This ticket is something I hold very dear to my heart and I have kept it ever since that day. This was one of the best experiences of my life and was probably one of the greatest games I have attended. The story behind the ticket is one of hope, because I was in the United Kingdom at the time of the world cup and I really wanted to go and support the Springboks as any passionate fan would. I decided on the day that I would take all the money I had and see if I could buy a ticket outside the stadium and attend the game. My plan B was that I would watch the game in a pub if I could not get a ticket. As soon as I got off the train there was a man who wanted to sell his ticket and it was my lucky day. I am forever grateful for this opportunity and my dream is to attend another World Cup in the near future.

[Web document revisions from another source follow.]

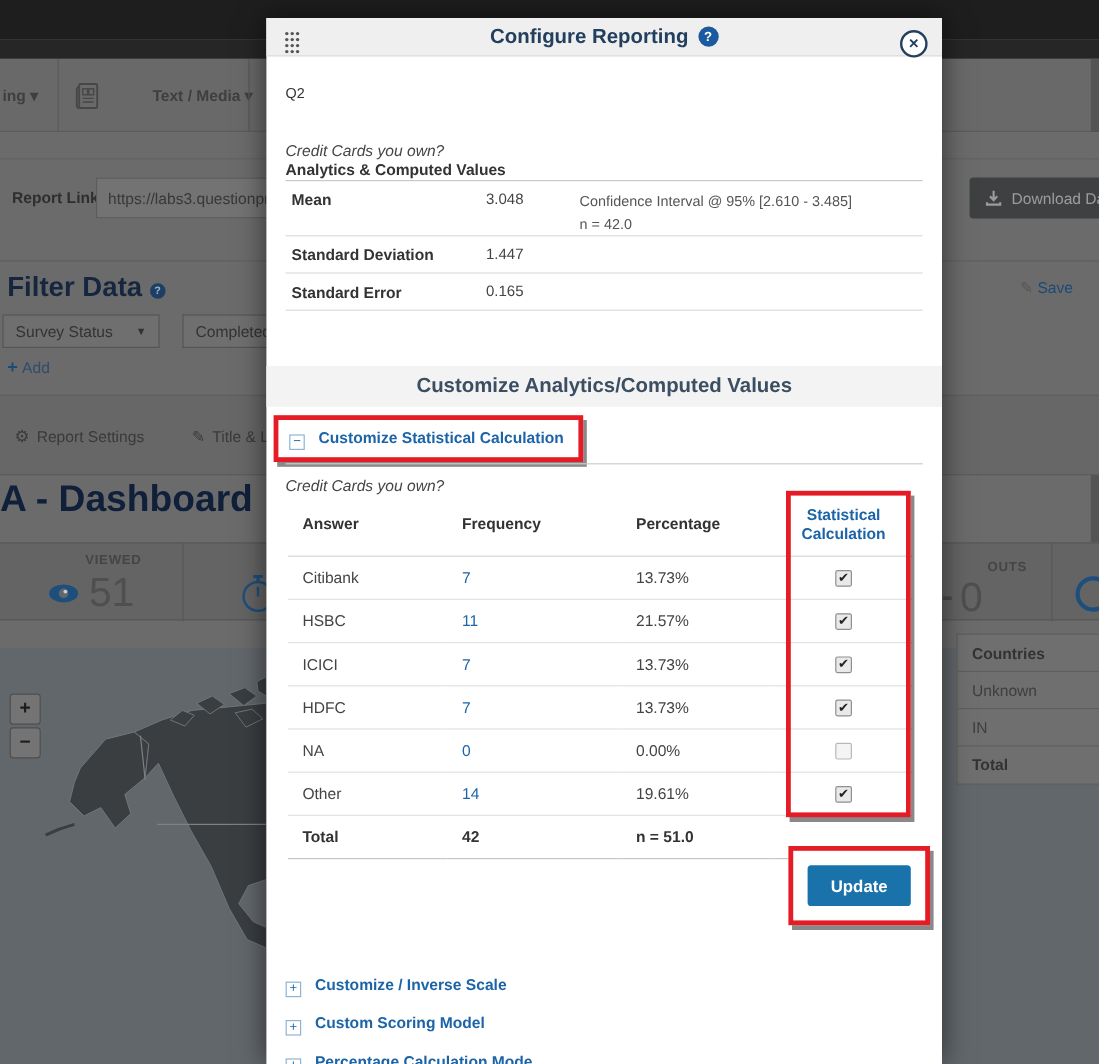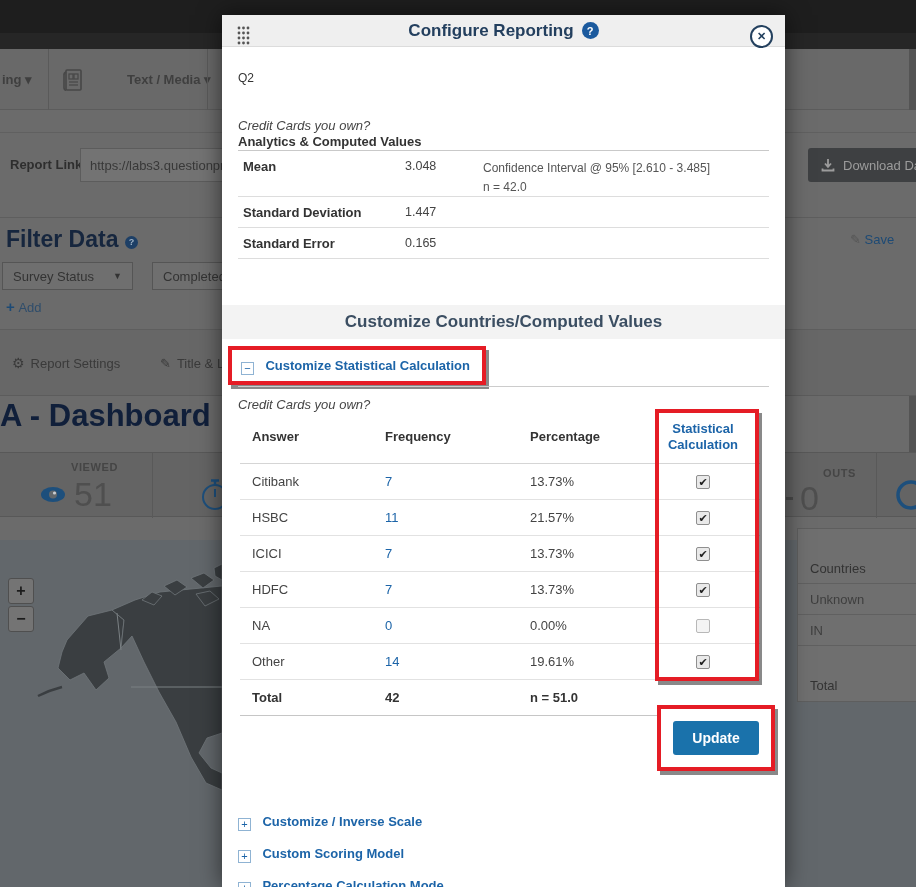--- a/index.html
+++ b/index.html
@@ -50,21 +50,21 @@
   .stat-label { font-size:11px; color:#454545; letter-spacing:.6px; font-weight:bold;padding-left:37px; }
   .stat-num { font-size:34px; color:#4f4f4f; }
   .bg-map { left:0; top:540px; width:916px; height:347px; background:#62676b; }
   .map-zoom { position:absolute; width:26px; height:26px; background:#747474;
               border:1px solid #4f4f4f; border-radius:3px; text-align:center;
               line-height:24px; font-size:16px; font-weight:bold; color:#1c1c1c; }
   .bg-countries { left:797px; top:528px; width:119px; background:#6f6f6f;
                   border:1px solid #5e5e5e; border-right:none; }
   .bg-countries .crow { height:31px; line-height:31px; padding-left:12px;
                         font-size:13px; color:#3e3e3e; border-bottom:1px solid #606060; }
-  .bg-countries .crow.bold { font-weight:normal; color:#333;margin-top:24px; }
+  .bg-countries .crow.bold { font-weight:bold; color:#333; }
 
   
   .modal { left:222px; top:15px; width:563px; height:872px; background:#ffffff;
            box-shadow:0 0 22px rgba(0,0,0,.55); z-index:10; }
   .m-header { position:absolute; left:0; top:0; width:563px; height:32px; background:#efefef;
               border-bottom:1px solid #dcdcdc; display:flex; align-items:center; justify-content:center; }
   .m-title { font-size:17px; font-weight:bold; color:#233f5e; }
   .m-help { display:inline-flex; width:17px; height:17px; border-radius:50%; background:#1b5a9e;
             color:#fff; font-size:11px; font-weight:bold; align-items:center; justify-content:center;
             margin-left:8px; vertical-align:-2px; }
@@ -291,21 +291,21 @@
         <span class="val">1.447</span>
         <span class="note"></span>
       </div>
       <div class="an-row" style="height:31px;">
         <span class="lab">Standard Error</span>
         <span class="val">0.165</span>
         <span class="note"></span>
       </div>
     </div>
 
-    <div class="abs gray-band">Customize Countries/Computed Values</div>
+    <div class="abs gray-band">Customize Analytics/Computed Values</div>
 
     <div class="abs red-box rb-statlink">
       <span>
         <span class="sq-ico">−</span>
         <span class="blue-link">Customize Statistical Calculation</span>
       </span>
     </div>
 
     <div class="abs m-hr"></div>
     <div class="abs m-question" style="top:382px;">Credit Cards you own?</div>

Joshua Parsons leading FNB Rhodes out against CPUT, 18 March 2019 at Rhodes Great Field
Photographed by Mzwanele Sibanda

When I got to University I soon developed a passion for playing rugby. I started playing in the koshuis league, where I was noticed by the 1st XV coach who invited me to come and practice with the 1st side. I then started to feature regularly for the 1st team where I developed a real love for the game and a love for hard work and dedication. In my second year I was made captain of the Rhodes University 1st side that play in the FNB Varsity Shield. In 2019 I captained my team to their first ever victory in the Varsity Shield on national television. The highlights of this game can be seen in the video bellow.

FNB Rhodes vs FNB UFH, Varsity Shield, 21 February 2019
Video published by SuperSport

Through studying journalism and watching rugby I developed a passion for creating content and soon started my own YouTube channel called ParshallProductions. I comment on rugby and also post creative videos and vlogs. My passion is to one day turn this channel into my full time project. My other passions include getting up early, meditating, gym, water sports and many more. I hope that you as a reader enjoy this blog as much as I have enjoyed creating all the content on the blog and hopefully it will help you in some way pursue your passion.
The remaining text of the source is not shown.